Look through the data below and return each line where "dcdcdc" appears.

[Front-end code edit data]
+ + + + +
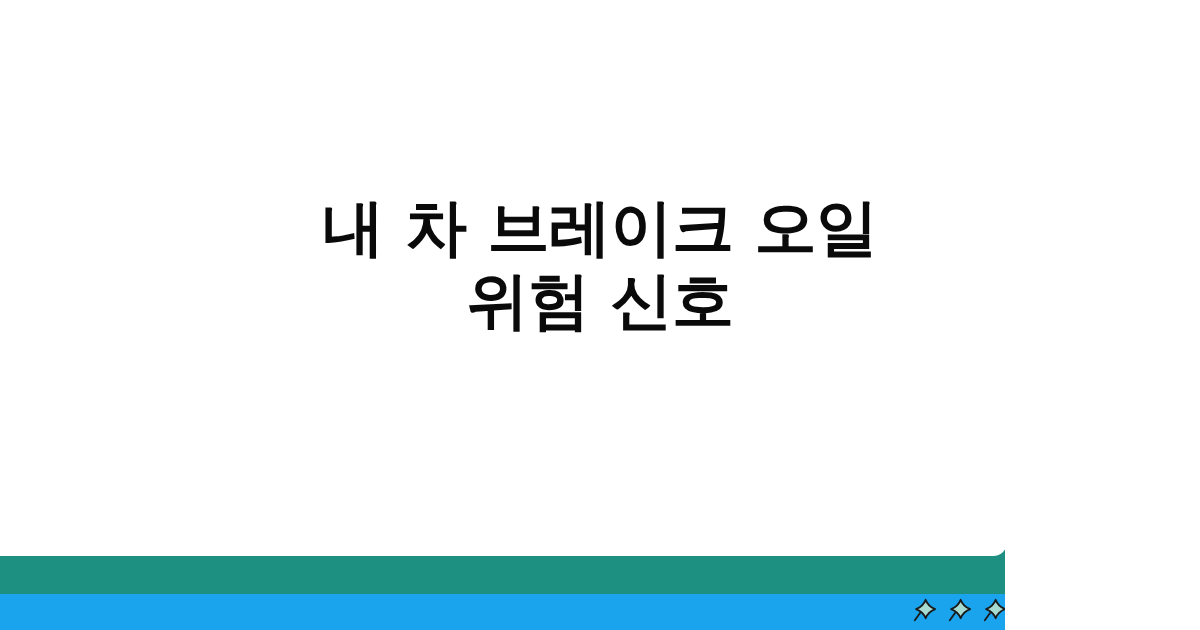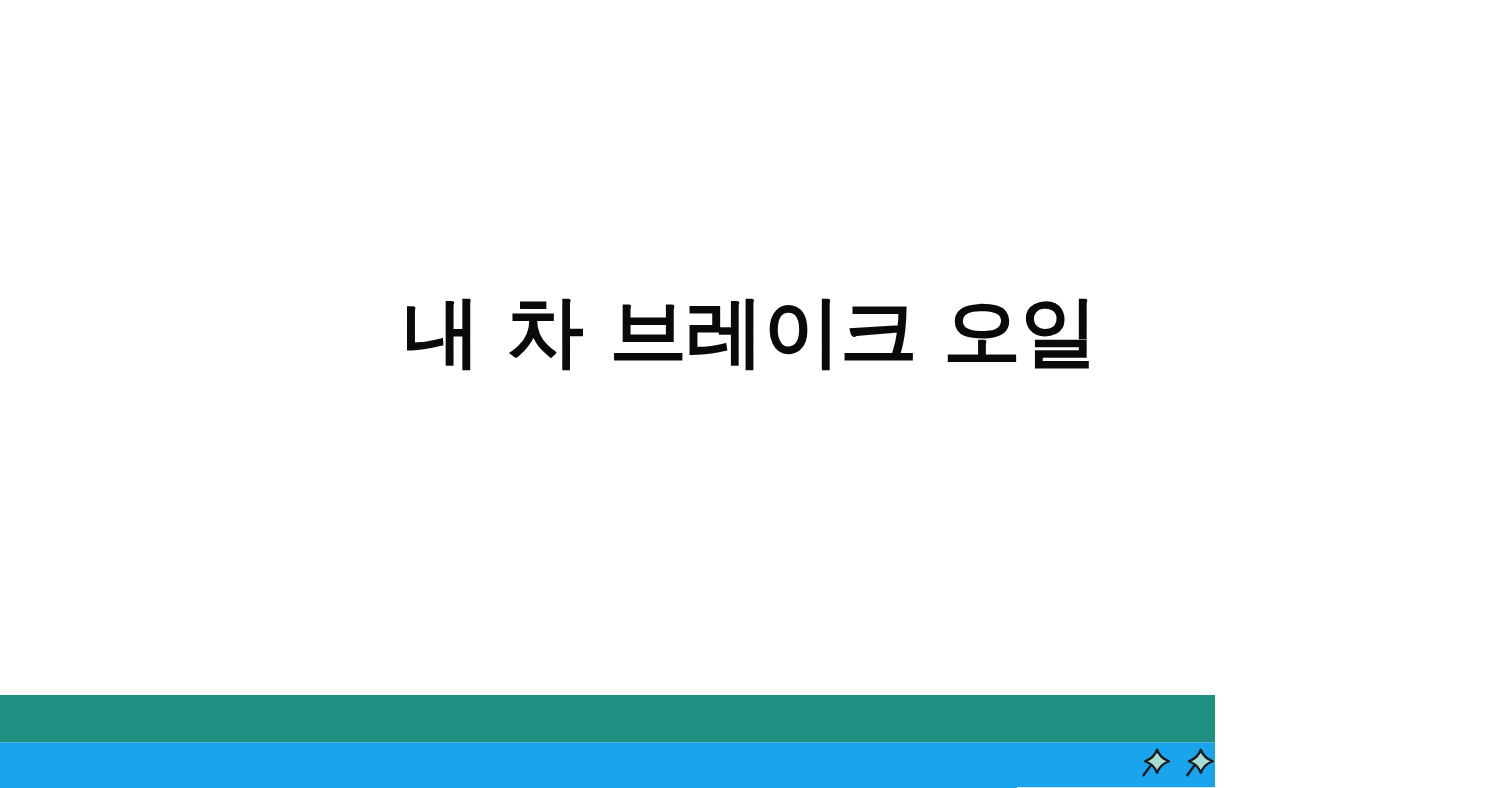--- a/index.html
+++ b/index.html
@@ -14,20 +14,21 @@
     background: #ffffff;
     font-family: "Liberation Sans", "DejaVu Sans", sans-serif;
   }
 
   #thumbnail-canvas {
     position: relative;
     width: 972px;
     height: 630px;
     background: #ffffff;
     overflow: hidden;
+    padding-left: 33px;
   }
 
   
   .headline-block {
     position: absolute;
     left: 0;
     top: 0;
     width: 1200px;
     height: 556px;
     display: flex;
@@ -103,20 +104,21 @@
   }
 </style>
 </head>
 <body>
 
 <div id="thumbnail-canvas" style="background: rgb(255, 255, 255);">
 
   <div class="headline-block">
     <h1 class="headline" style="color: rgb(10, 10, 10);">
       <span class="headline-line">내 차 브레이크 오일</span>
+      <span class="headline-line">위험 신호</span>
     </h1>
   </div>
 
   <div class="footer-deco">
 
     <svg class="band-teal-svg" viewBox="0 0 1200 95" preserveAspectRatio="none" aria-hidden="true">
       <path d="M 0 21
                L 993 21
                Q 999 21 1003 17
                L 1012 6

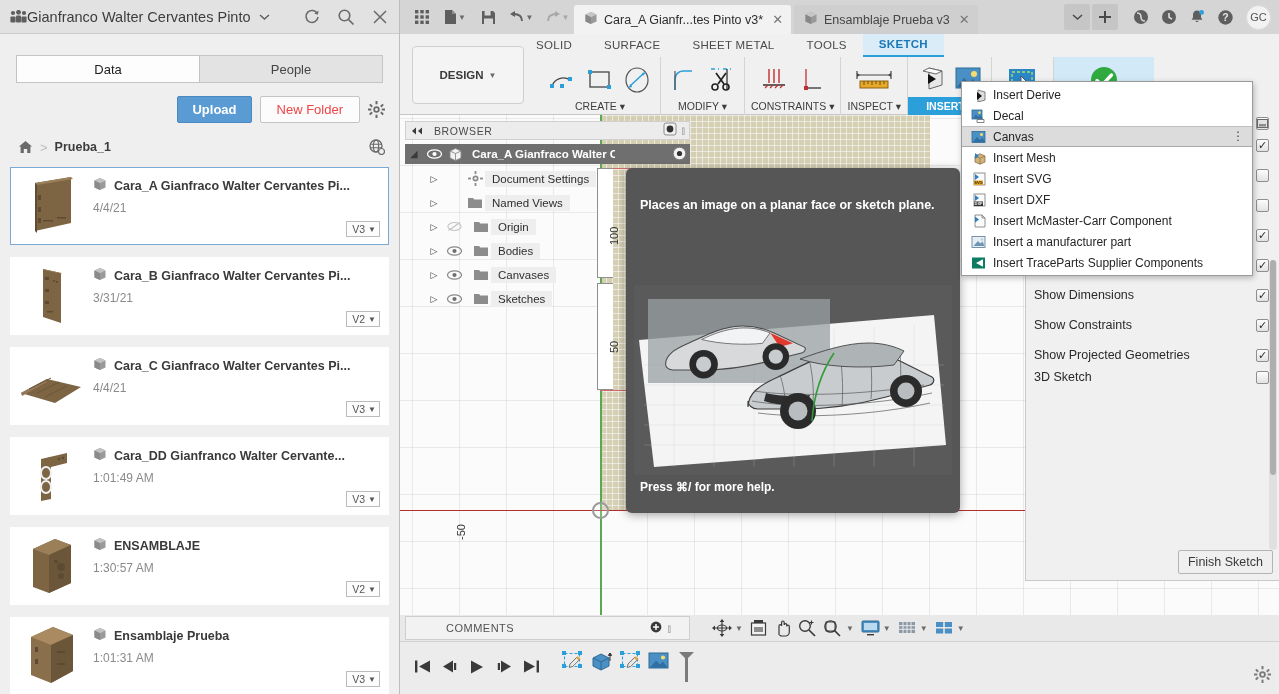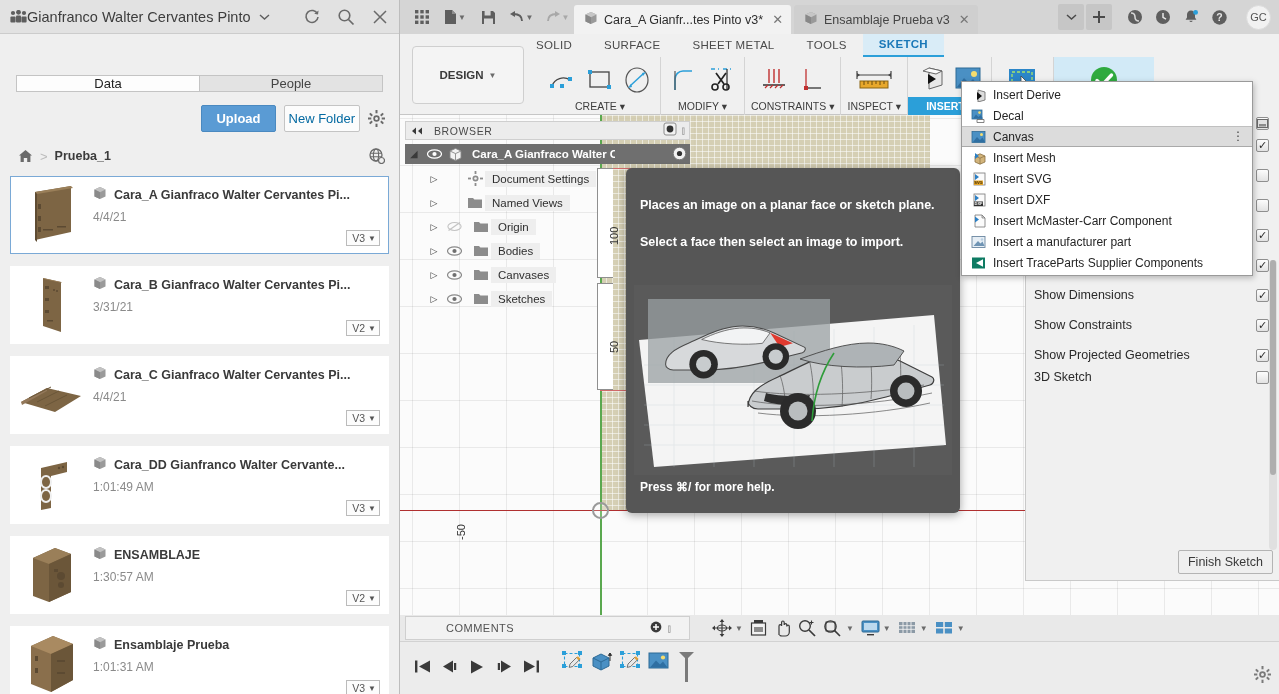--- a/index.html
+++ b/index.html
@@ -10,32 +10,32 @@
   
   #data-panel { position:absolute; left:0; top:0; width:400px; height:694px; background:#efefef;
      border-right:1px solid #bdbdbd; }
   .dp-header { height:34px; background:#e2e2e2; display:flex; align-items:center; padding:0 10px;
      border-bottom:1px solid #ccc; }
   .dp-title { font-size:14.5px; color:#3d3d3d; white-space:nowrap; }
   .dp-header .sp { flex:1; }
   .hicon { color:#6a6a6a; display:inline-flex; align-items:center; justify-content:center; }
   .hicon.big { margin-left:16px; }
 
-  .dp-tabs { display:flex; margin:30px 16px 0 16px; height:28px;align-items:flex-end; }
+  .dp-tabs { display:flex; margin:21px 16px 0 16px; height:28px; }
   .dp-tab { flex:1; display:flex; align-items:center; justify-content:center; font-size:13px;
      border:1px solid #c4c4c4; background:#e3e3e3; color:#444; }
   .dp-tab.active { background:#fdfdfd; color:#222; }
   .dp-tab:first-child { border-right:none; }
 
   .dp-actions { display:flex; align-items:center; justify-content:flex-end; gap:8px;
      margin:12px 14px 0 0; height:28px; }
   .btn-upload { background:#5a9bd4; color:#fff; font-size:13px; font-weight:bold; border:1px solid #4a89c0;
      border-radius:2px; padding:5px 14px; }
-  .btn-newfolder { background:#fcfcfc; color:#0369a1; font-size:13px; border:1px solid #c4c4c4;
-     border-radius:2px; padding:5px 4px; }
+  .btn-newfolder { background:#fcfcfc; color:#ef4444; font-size:13px; border:1px solid #c4c4c4;
+     border-radius:2px; padding:5px 16px; }
 
   .dp-crumb { display:flex; align-items:center; height:26px; margin:11px 14px 0 18px; }
   .crumb-sep { color:#bbb; margin:0 7px; font-size:13px; }
   .crumb-name { font-size:12.5px; font-weight:bold; color:#3c3c3c; }
   .dp-crumb .sp { flex:1; }
 
   .file-list { margin-top:7px; }
   .file-row { position:relative; display:flex; height:78px; background:#fff; margin:0 10px 12px 10px;
      border:1px solid transparent; }
   .file-row.selected { border:1px solid #7aa9d6; background:#fff; }
@@ -58,21 +58,21 @@
   .qat-btn { width:28px; height:30px; display:flex; align-items:center; justify-content:center; color:#5e5e5e; }
   .caret { font-size:8px; color:#6b6b6b; margin-left:1px; }
   .doctab { height:29px; display:flex; align-items:center; padding:0 8px 0 10px; font-size:12.5px;
      color:#454545; background:#cfcfcf; border-top-left-radius:3px; border-top-right-radius:3px; margin-right:3px; }
   .doctab.active { background:#f2f2f2; color:#2d2d2d; }
   .doctab .x { margin-left:9px; color:#777; font-size:13px; }
   .tabbar-right { display:flex; align-items:center; height:34px; margin-left:auto; padding-right:8px; gap:2px; }
   .tr-btn { width:26px; height:26px; display:flex; align-items:center; justify-content:center; color:#5a5a5a; }
   .tr-btn.sq { background:#c6c6c6; border-radius:2px; }
   .avatar { width:25px; height:25px; border-radius:50%; background:#f2f2f2; color:#555; font-size:11px;
-     display:flex; align-items:center; justify-content:center; margin-left:12px; border:1px solid #dcdcdc; }
+     display:flex; align-items:center; justify-content:center; margin-left:6px; border:1px solid #dcdcdc; }
 
   
   .ribbon { position:absolute; left:0; top:34px; width:879px; height:81px; background:#f0f0f0;
      border-bottom:1px solid #c6c6c6; }
   .ribtabs { position:absolute; left:120px; top:0; height:23px; display:flex; align-items:center; gap:0;text-align:center; }
   .ribtab { font-size:11.5px; color:#4a4a4a; padding:4px 16px 5px 16px; letter-spacing:.3px; }
   .ribtab.active { background:#d9ecf7; color:#1a78b8; font-weight:bold; border-bottom:2px solid #2b9fd9; }
   .designbox { position:absolute; left:12px; top:12px; width:112px; height:58px; background:#f4f4f4;
      border:1px solid #cfcfcf; border-radius:4px; display:flex; align-items:center; justify-content:center;
      font-size:11.5px; font-weight:bold; color:#3a3a3a; }
@@ -856,21 +856,20 @@
               </svg>
         </span>
         <span class="lab">Sketches</span>
       </div>
     </div>
   </div>
 
   <div class="tooltip">
     <div class="tt-txt">
       <p>Places an image on a planar face or sketch plane.</p>
-      <p>Select a face then select an image to import.</p>
     </div>
     <div class="tt-img">
       <svg width="318" height="190" viewBox="0 0 318 190">
         <rect width="318" height="190" fill="#5a5a5a"></rect>
         <path d="M5 55 L300 30 L312 160 L20 182 Z" fill="#f4f4f4"></path>
         <g opacity=".35" stroke="#b8c4cc" stroke-width=".7" fill="none">
           <path d="M10 80h300M10 100h300M10 120h300M10 140h300M10 160h300"></path>
           <path d="M40 52v130M80 50v132M120 48v134M160 46v136M200 44v138M240 42v140M280 40v142"></path>
         </g>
+ + + + +
Output
-     display:flex; align-items:center; justify-content:center; margin-left:12px; border:1px solid #dcdcdc; }
+     display:flex; align-items:center; justify-content:center; margin-left:6px; border:1px solid #dcdcdc; }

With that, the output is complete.